The Islamic(ate) World

Mujeeb's exploration of the Islamic(ate) world traverses multiple disciplines and aspects of Islam, the Arab-Islamic world, and the cross-cultural traditions from medieval Western Eurasia through to the modern world, including the medieval and early modern Greater Asia (Central Asia, South Asia, and East Asia in addition to West Asia and North/West Africa). Currently, his has interests in the medical literary traditions of the Islamicate world, which is a term to describe the cultures and civilizations that flourished under the cultural spheres ruled by Muslims.
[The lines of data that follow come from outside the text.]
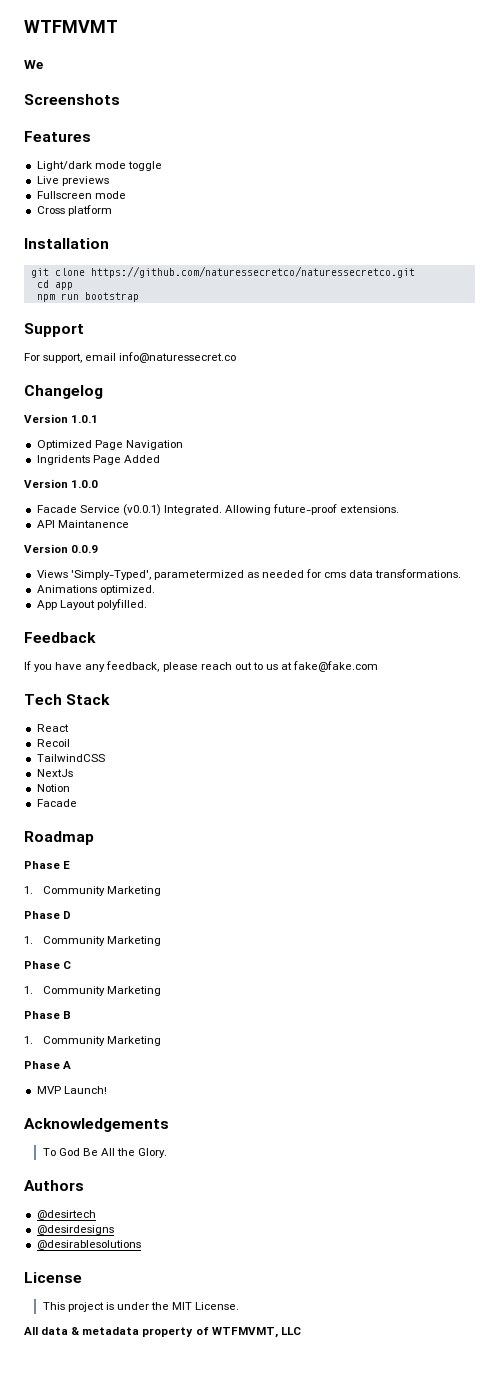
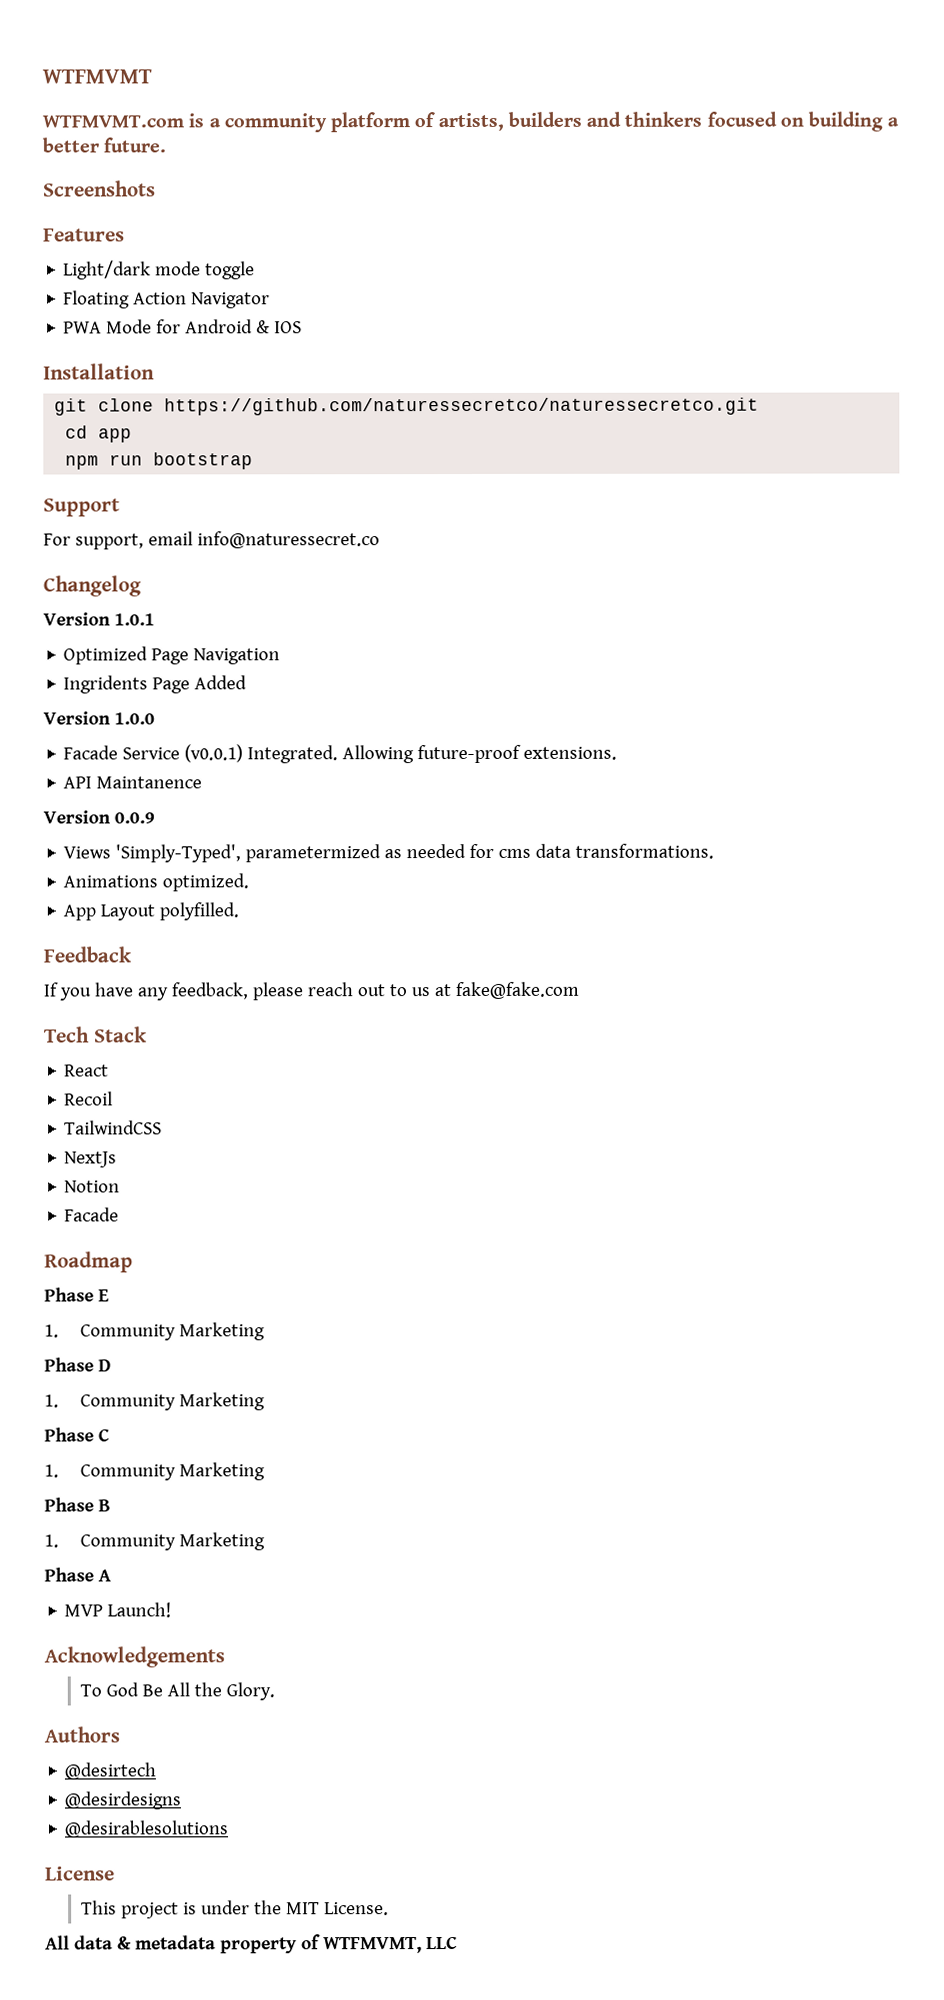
[24,60,43,69] We -> [42,111,900,133] [42,137,167,153] WTFMVMT.com is a community platform of artists, builders and thinkers focused on building a better future.
[36,176,109,186] [36,191,126,199] [36,205,112,216] Live previews // Fullscreen mode // Cross platform -> [63,290,271,309] [63,319,303,334] Floating Action Navigator // PWA Mode for Android & IOS

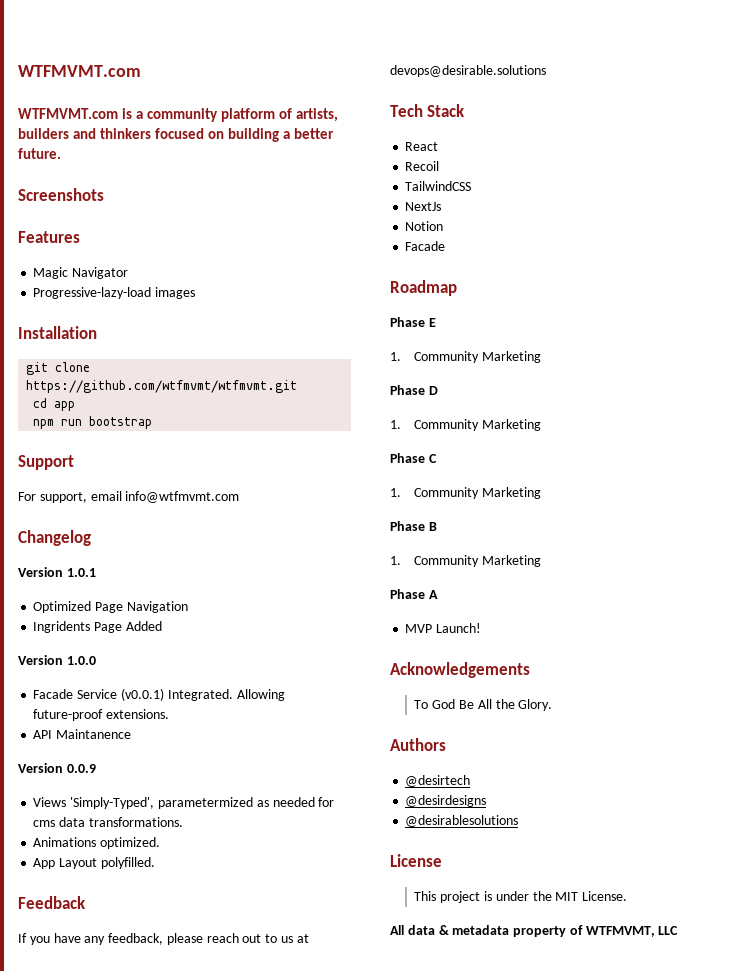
[42,69,152,84] WTFMVMT -> [18,65,141,77] WTFMVMT.com
[63,260,256,280] [63,290,271,309] [63,319,303,334] Light/dark mode toggle // Floating Action Navigator // PWA Mode for Android & IOS -> [33,267,129,279] [33,287,196,299] Magic Navigator // Progressive-lazy-load images
[164,397,760,416] https://github.com/naturessecretco/naturessecretco.git -> [26,380,298,393] https://github.com/wtfmvmt/wtfmvmt.git
[196,531,380,549] info@naturessecret.co -> [125,491,240,503] info@wtfmvmt.com
[454,981,579,1000] fake@fake.com -> [390,65,546,77] devops@desirable.solutions

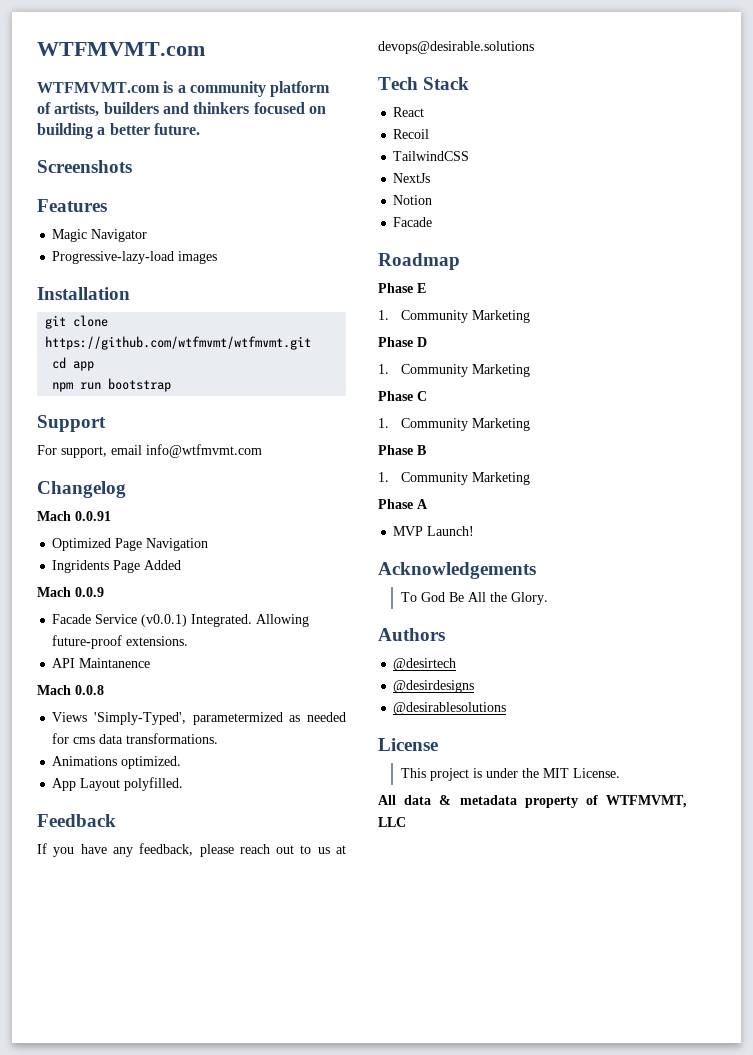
[18,567,96,577] Version 1.0.1 -> [37,511,111,521] Mach 0.0.91
[18,655,96,665] Version 1.0.0 -> [37,587,104,597] Mach 0.0.9
[18,763,96,773] Version 0.0.9 -> [37,685,104,695] Mach 0.0.8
For example, medicine was introduced as a complete tradition through translation both directly from Greek as well as through Syriac intermediaries into Arabic not to mention translations from Pahlavi, Sanskrit, and other sources. Mujeeb explores the period that follows this introduction to explore the development of the medical tradition, especially medical writing.

Mujeeb is also interested in Islam in non-Muslim-majority contexts and less explored areas such as early modern China and modern Japan, two areas of research which have seen an increase in the quality and amount of scholarly literature in the past decade.

Mujeeb's interest in the Arab-Islamic world revolves around how Muslims understood the foreign, both in the medieval period following the translation movement and subsequent to the introduction of early modern European thought. He is also deeply interested in the Islamic legal traditions, especially the four Sunni schools of law.